Report back each line of the records that contains the string "serif".

*** SUPPLIED ENTRIES

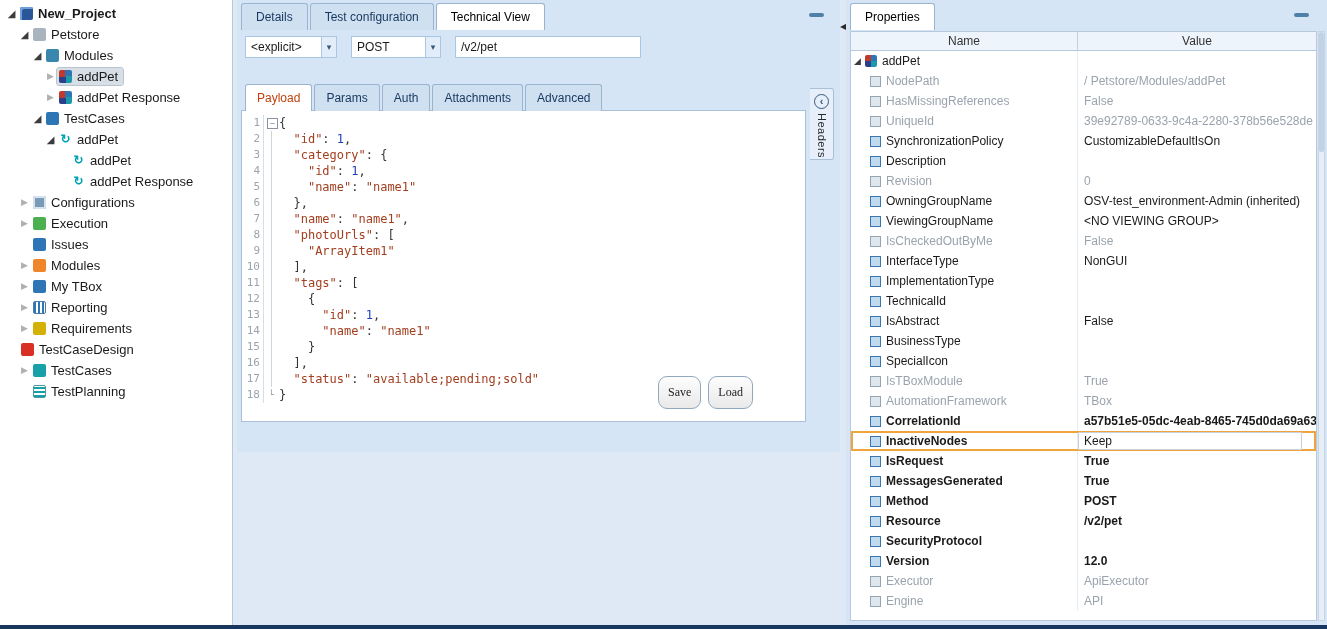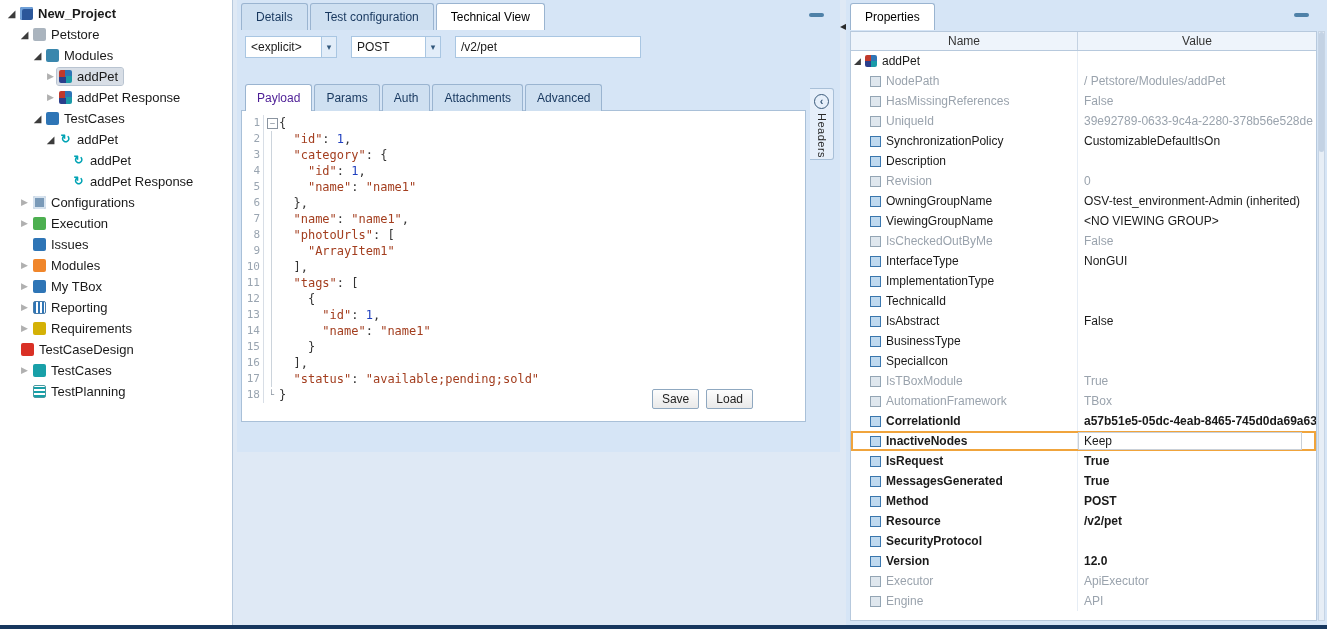--- a/index.html
+++ b/index.html
@@ -52,7 +52,7 @@
 
   .subtabs{position:absolute;left:8px;top:84px;display:flex;gap:2px;z-index:2}
   .subtab{padding:6px 11px;background:#cfe0f1;border:1px solid #9ab4d0;border-bottom:none;border-radius:3px 3px 0 0;font-size:12px;color:#17375e;cursor:default}
-  .subtab.active{background:#fff;color:#4c1d95}
+  .subtab.active{background:#fff;color:#c2410c}
 
   .editor{position:absolute;left:4px;top:110px;right:34px;bottom:30px;background:#fff;border:1px solid #a9c0d8;z-index:1;padding-top:4px}
   .cline{display:flex;height:16px;line-height:16px;font-family:"DejaVu Sans Mono",monospace;font-size:12px}

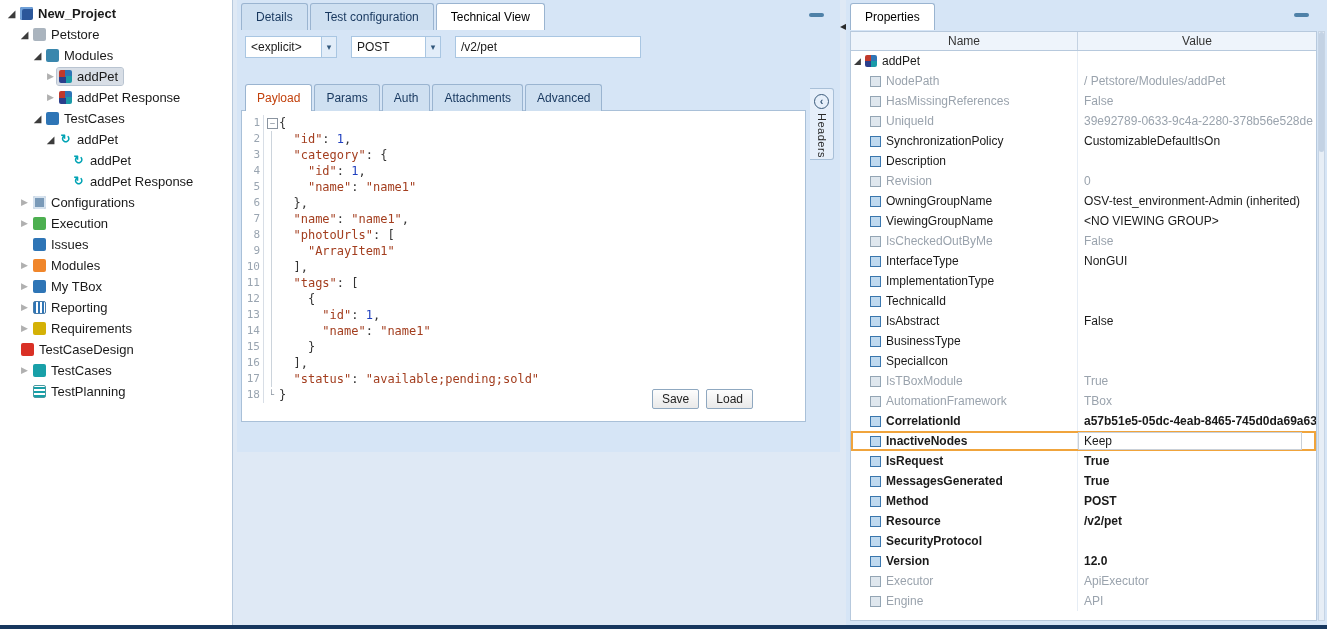--- a/index.html
+++ b/index.html
@@ -64,7 +64,7 @@
   .str{color:#a33e1f}
   .num{color:#1f3fbf}
   .btns{position:absolute;right:52px;bottom:12px;display:flex;gap:7px}
-  .btns button{font-family:Liberation Sans, sans-serif;font-size:12px;padding:2px 9px;background:linear-gradient(#fdfdfd,#e9e9e9);border:1px solid #8fa8c0;border-radius:2px;color:#222;cursor:default}
+  .btns button{font-family:Liberation Serif, serif;font-size:12px;padding:8px 9px;background:linear-gradient(#fdfdfd,#e9e9e9);border:1px solid #8fa8c0;border-radius:9px;color:#222;cursor:default}
 
   .headers-tab{position:absolute;right:6px;top:88px;width:24px;height:72px;background:#e6effa;border:1px solid #a9c0d8;border-left:none;border-radius:0 3px 3px 0;display:flex;flex-direction:column;align-items:center;padding-top:5px;gap:4px}
   .circle{width:15px;height:15px;flex:0 0 15px;border:1.5px solid #3a5a7a;border-radius:50%;font-size:11px;line-height:12px;text-align:center;color:#3a5a7a;font-weight:bold}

******

▶ SOLUTION TO THIS PROBLEM
-  .btns button{font-family:Liberation Sans, sans-serif;font-size:12px;padding:2px 9px;background:linear-gradient(#fdfdfd,#e9e9e9);border:1px solid #8fa8c0;border-radius:2px;color:#222;cursor:default}
+  .btns button{font-family:Liberation Serif, serif;font-size:12px;padding:8px 9px;background:linear-gradient(#fdfdfd,#e9e9e9);border:1px solid #8fa8c0;border-radius:9px;color:#222;cursor:default}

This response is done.